If they don’t, Japan faces its own fiscal cliff. And Thompson says that if Japan can’t pass legislation approving additional bond sales by the end of November, when the government is expected to run out of cash, then the Ministry of Finance “may be forced to cancel the 2yr auction scheduled on Nov 27th and the 10yr auction on Dec 4th.”
So, what’s the issue holding up the Japanese government from passing legislation?
Japan currently has a caretaker government led by Prime Minister Yoshihiko Noda, and elections, which will dissolve the lower house of parliament – the one Noda’s DPJ party currently controls – are on the horizon.
Noda has been trying to put off the elections, but Deutsche Bank’s Makoto Yamashita thinks his hand may be forced over the bond issuance legislation pretty soon.
The DPJ needs to get the bill through parliament, but the main opposition party, the LDP, refuses to offer the votes needed to pass it until Noda schedules elections.
Yamashita wrote in a recent note to clients that Noda is the likely loser:
An election cannot be postponed indefinitely, however, and with certain fiscal expenditures (including tax grants to municipalities) already being delayed as a result of the government’s continued inability to enact deficit-covering bond legislation (a reflection of the fact that the upper house is controlled by the LDP and New Komeito), Noda may ultimately have no real option but to give in to the opposition’s demands by calling an early election.

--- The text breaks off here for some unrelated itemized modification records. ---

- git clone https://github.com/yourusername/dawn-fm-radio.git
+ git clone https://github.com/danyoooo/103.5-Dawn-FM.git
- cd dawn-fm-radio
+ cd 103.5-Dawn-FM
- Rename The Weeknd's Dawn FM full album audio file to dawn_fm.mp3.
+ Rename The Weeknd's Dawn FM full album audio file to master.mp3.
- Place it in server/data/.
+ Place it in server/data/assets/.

This is what markets appear to be pricing in. Yields on Japanese government bonds have yet to rise significantly as November looms.

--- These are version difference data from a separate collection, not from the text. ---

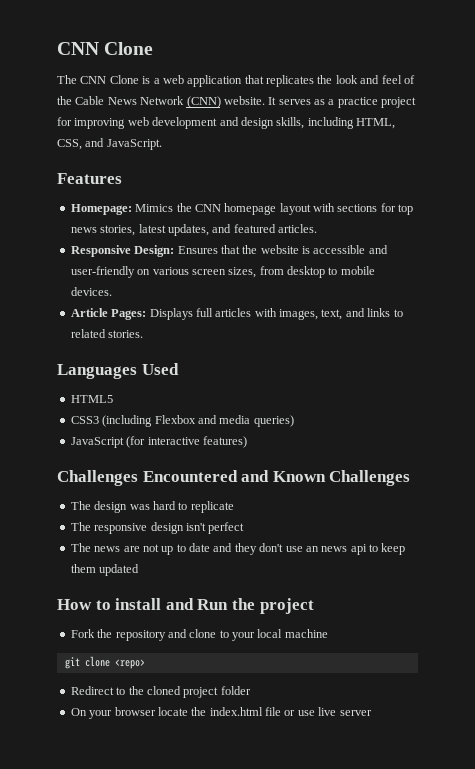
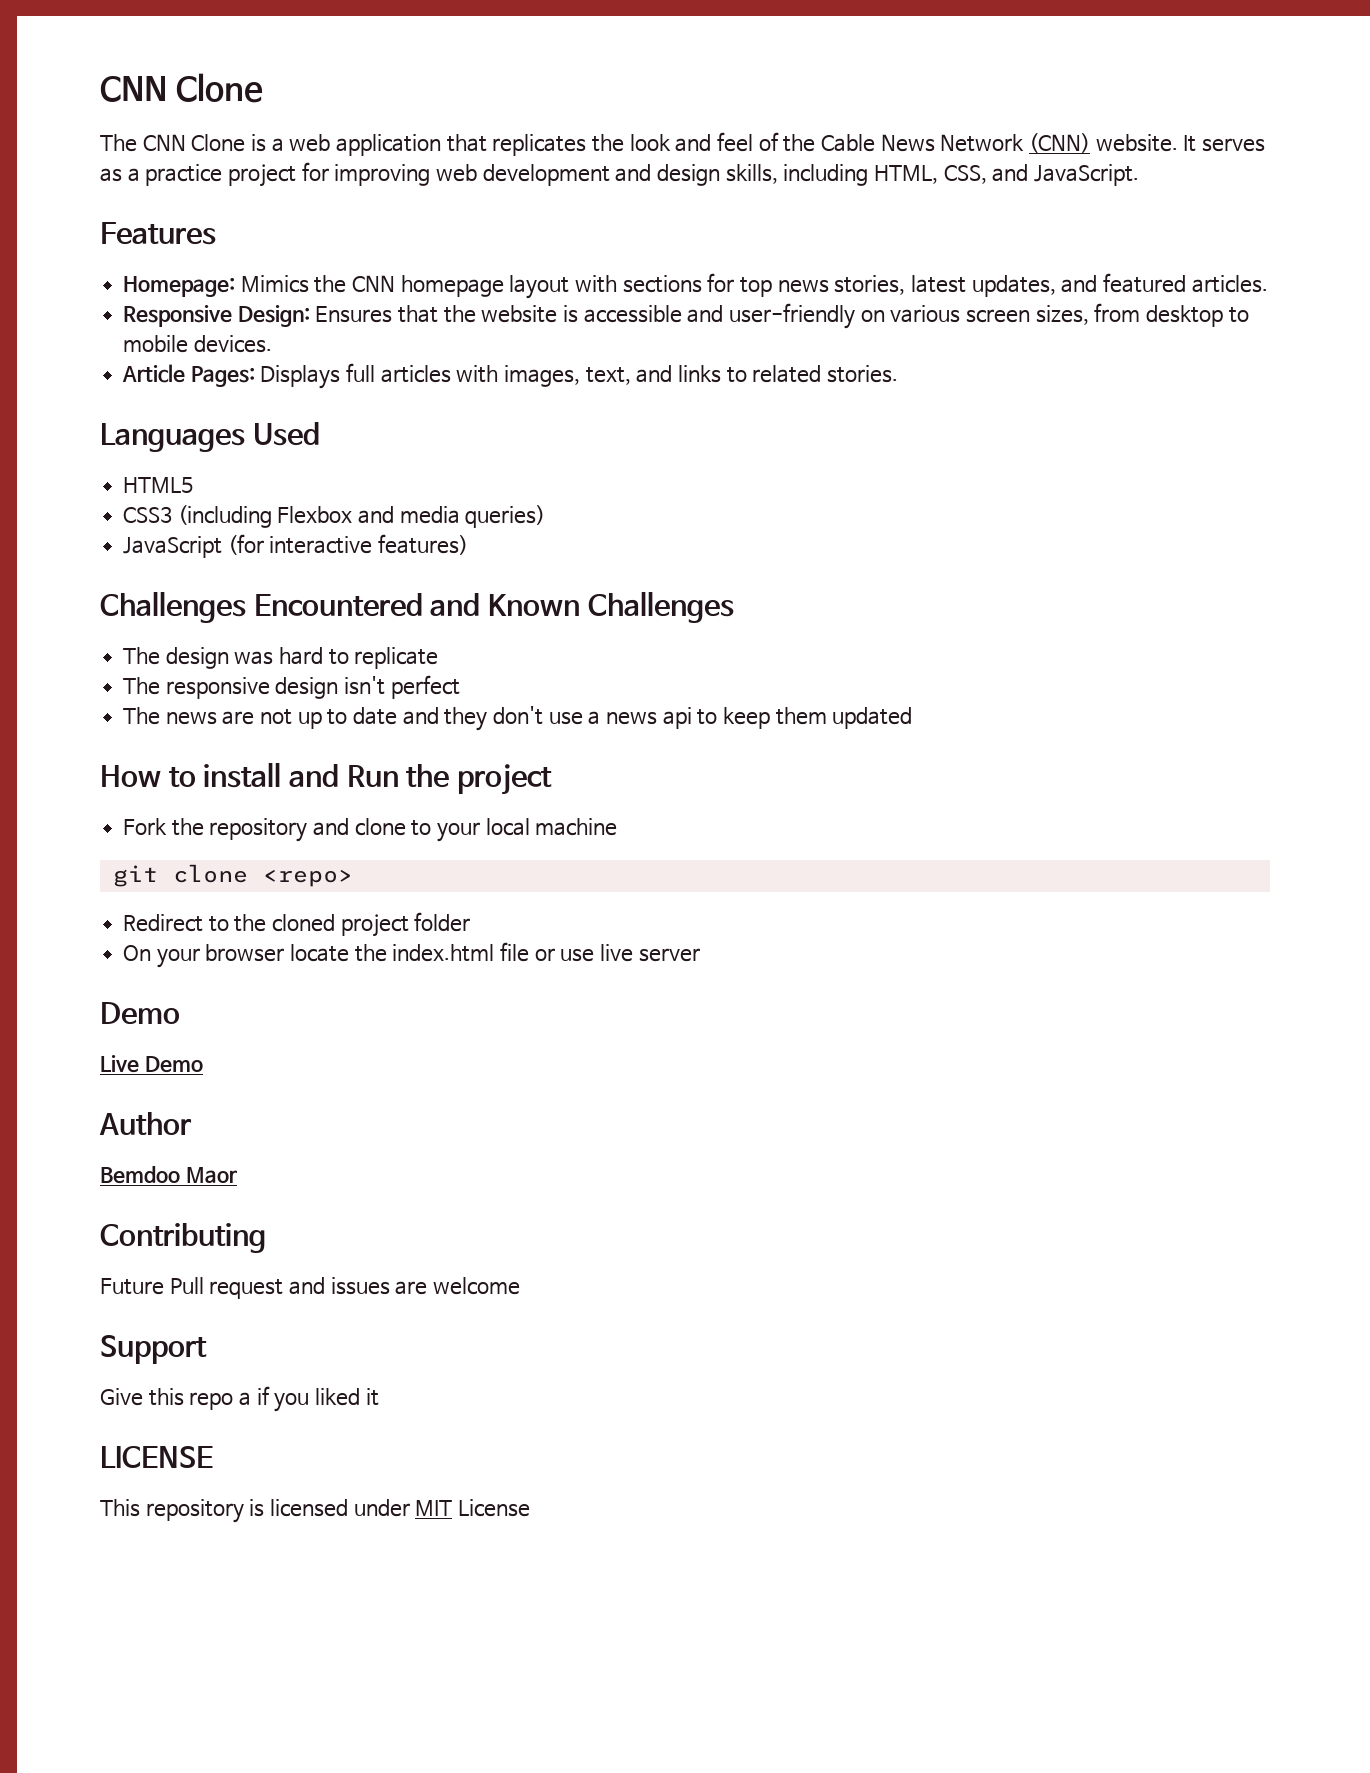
- The news are not up to date and they don't use an news api to keep them updated
+ The news are not up to date and they don't use a news api to keep them updated
  On your browser locate the index.html file or use live server
+ Demo
+ Live Demo
+ Author
+ Bemdoo Maor
+ Contributing
+ Future Pull request and issues are welcome
+ Support
+ Give this repo a if you liked it
+ LICENSE
+ This repository is licensed under MIT License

However, Bloomberg reporters Monami Yui, Hiroko Komiya, and Masaki Kondo noted today that the JGB market does appear to be getting a bit worried:
The bond market is signaling concern that Japanese lawmakers struggling to pass legislation to fund the budget will founder in their efforts to cut the world’s largest debt.
The extra yield that investors demand to hold 20-year government bonds instead of 10-year securities increased to 92 basis points yesterday, the most since July 1999, according to data compiled by Bloomberg. Longer bonds tend to be more sensitive to the market’s fiscal outlook. The equivalent German gap widened less than two basis points this month to 76.
In a separate note, BofA rates strategists Shogo Fujita and Shuichi Ohsaki offer a few potential scenarios for how the situation plays out in the Japanese parliament (click to enlarge):
Photo: BofA Merrill Lynch
Fujita and Ohsaki say the first scenario, or “Negotiated dissolution: Passage of legislation for JGB bond issuance, electoral reform, and a perhaps a compromised supplementary budget will be bartered for dissolving the Diet and holding a general elections,” appears most likely.
However, the strategists also emphasise the chaos in the Japanese political scene right now:
The problem is that under the current political landscape it is impossible to tell who is obstructing who. It appears at first glance that the LDP is obstructing the DPJ’s efforts to pass legislation, and if political wrangling winds up blocking budget implementation and causing a government shutdown, there is a possibility that the ruling party (DPJ) can pin the blame on the opposition (LDP) for not cooperating.
In that case, the DPJ could possibly pursue a strategy prior to the general election of tarnishing the LDP’s image. If both the ruling and opposition parties really want to see a constructive dissolution, their only choice is a negotiated dissolution. The more they fight, the greater the odds that a third political force will emerge.
And BofA’s Brooks Thompson cautions that the longer the delay in passing the bond issuance legislation, the worse the impact will be:
As Japan’s economy was already weakening, it got hit by the “China Boycott Shock” due to the territorial disputes. The delay in the “Deficit Bond” legislation will certainly be another shock or weight on an already weak economy. Perhaps not a 4% GDP impact as some warn with the U.S. fiscal cliff, but it could be a substantial especially if the delay is prolonged.
Nevertheless, with money quickly running out, we should soon have an answer.